La force a eu autrefois et a maintenant beaucoup moins d’importance qu’on ne l’imagine dans la formation des nationalités. Les Turcs ont conquis les Bulgares, les Serbes, les Roumains, les Grecs ; ont-ils pu les assimiler ? Non, pour bien des raisons, parmi lesquelles on en a noté une curieuse : les Turcs, dit M. Novicow, avaient un alphabet moins parfait que celui des nations par eux vaincues ; cela seul leur assurait l’impuissance finale. Est-il vrai que l’unité française soit simplement l’œuvre de nos rois, de la conquête et de la force ? N’a-t-on pas soutenu avec raison qu’elle est surtout l’œuvre d’une foule innombrable d’écrivains, de poètes, d’artistes, de philosophes, de savans que la France a produits sans discontinuer depuis quatre siècles ? Vers l’an 1200, la culture provençale était supérieure à la culture française : un Toulousain traitait un Parisien de barbare, et avec quelque raison. Si, dit M. Novicow, le mouvement intellectuel du Midi avait marché d’un pas égal à celui du Nord, nous aurions aujourd’hui un Languedoc gémissant sous le joug français comme la Pologne gémit sous le joug russe. Comparez la France à l’Autriche. Dans ce dernier pays, la langue et la littérature allemande n’ont pas réussi à « germaniser » les Hongrois. En France, la langue française a pris une telle avance sur les dialectes locaux, par exemple le provençal, que ceux-ci (heureusement) n’essaient plus de lutter, malgré les Mistral et les Roumanille. Or c’est par la littérature et les sciences que cette victoire de la langue française a eu lieu. « Chez vous, dit M. Novicow aux Français, cela s’appelle instruire les paysans. Dans d’autres circonstances, cela se serait appelé dénationaliser les Languedociens ou les franciser… Le provençal ne ressuscitera plus. Je ne vois pas, cependant, qu’on emploie la baïonnette pour enseigner le français aux Languedociens. » Notre langue se propage d’ailleurs au-delà de nos frontières, dans des pays où les baïonnettes françaises n’ont aucune action.

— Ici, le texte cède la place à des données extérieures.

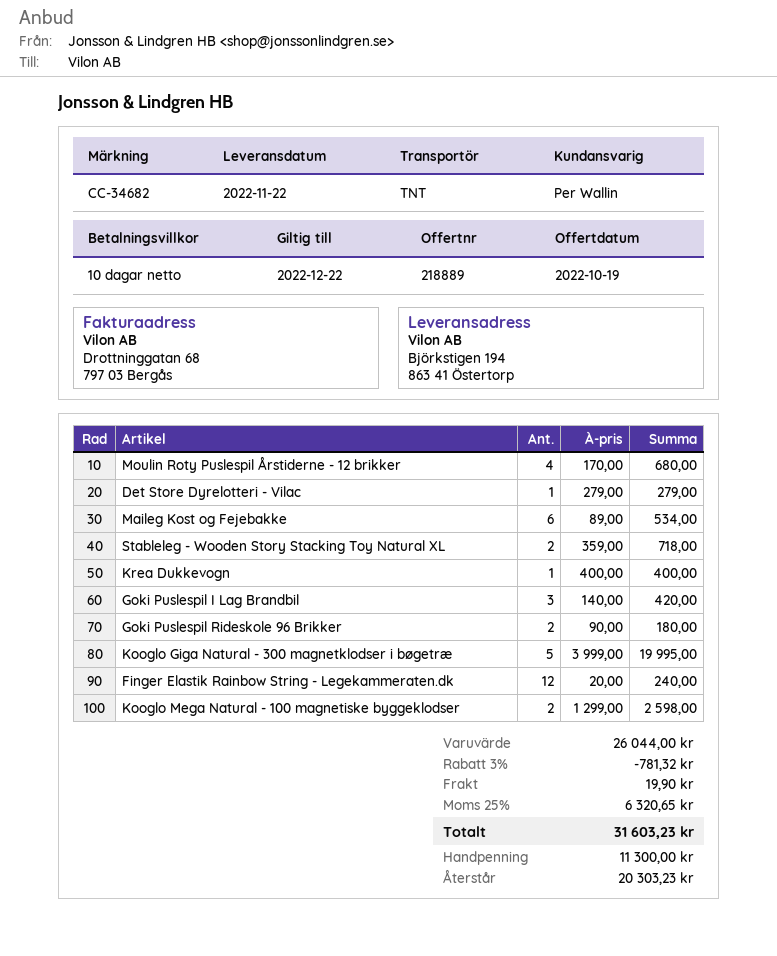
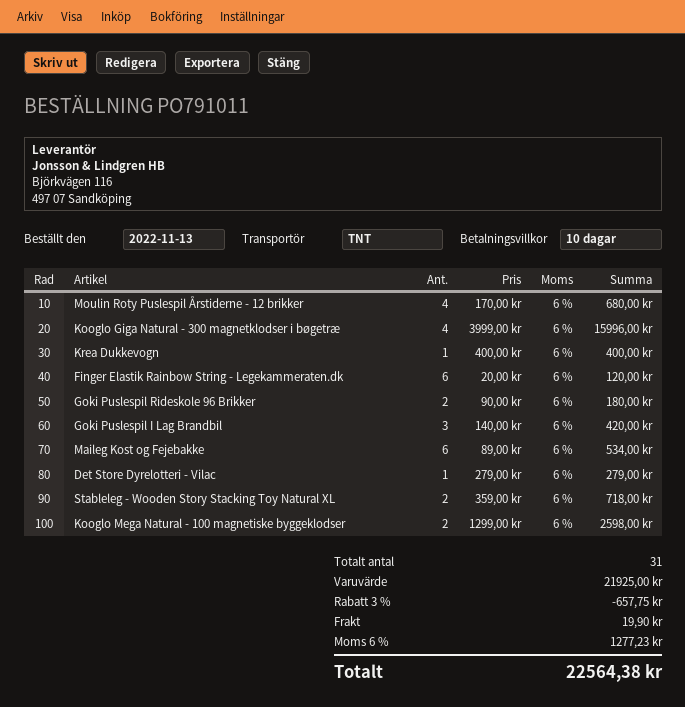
Kooglo Giga Natural - 300 magnetklodser i bøgetræ: 5 x 3999.00 = 19995.00 -> 4 x 3999.00 = 15996.00
Finger Elastik Rainbow String - Legekammeraten.dk: 12 x 20.00 = 240.00 -> 6 x 20.00 = 120.00
subtotal: 26044.00 -> 21925.00
discount: 3% = 781.32 -> 3% = 657.75
tax: 25% = 6320.65 -> 6% = 1277.23
total: 31603.23 -> 22564.38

M. Novicow conclut que « l’assimilation nationale est surtout un processus intellectuel. » Mais pourquoi, lui aussi, ramène-t-il l’histoire à une lutte, non plus de races, il est vrai, mais de « sociétés ?[1] » L’idée de « concours » est complémentaire de l’idée de « lutte » ; et même, la lutte serait impossible sans un concours préalable entre ceux qui combattent, quelles que soient les armes qu’ils emploient. C’est précisément ce qui fait que la conception darwiniste de l’histoire est unilatérale et incomplète.

  1. Les Luttes entre les sociétés humaines, Paris, Alcan, 1893.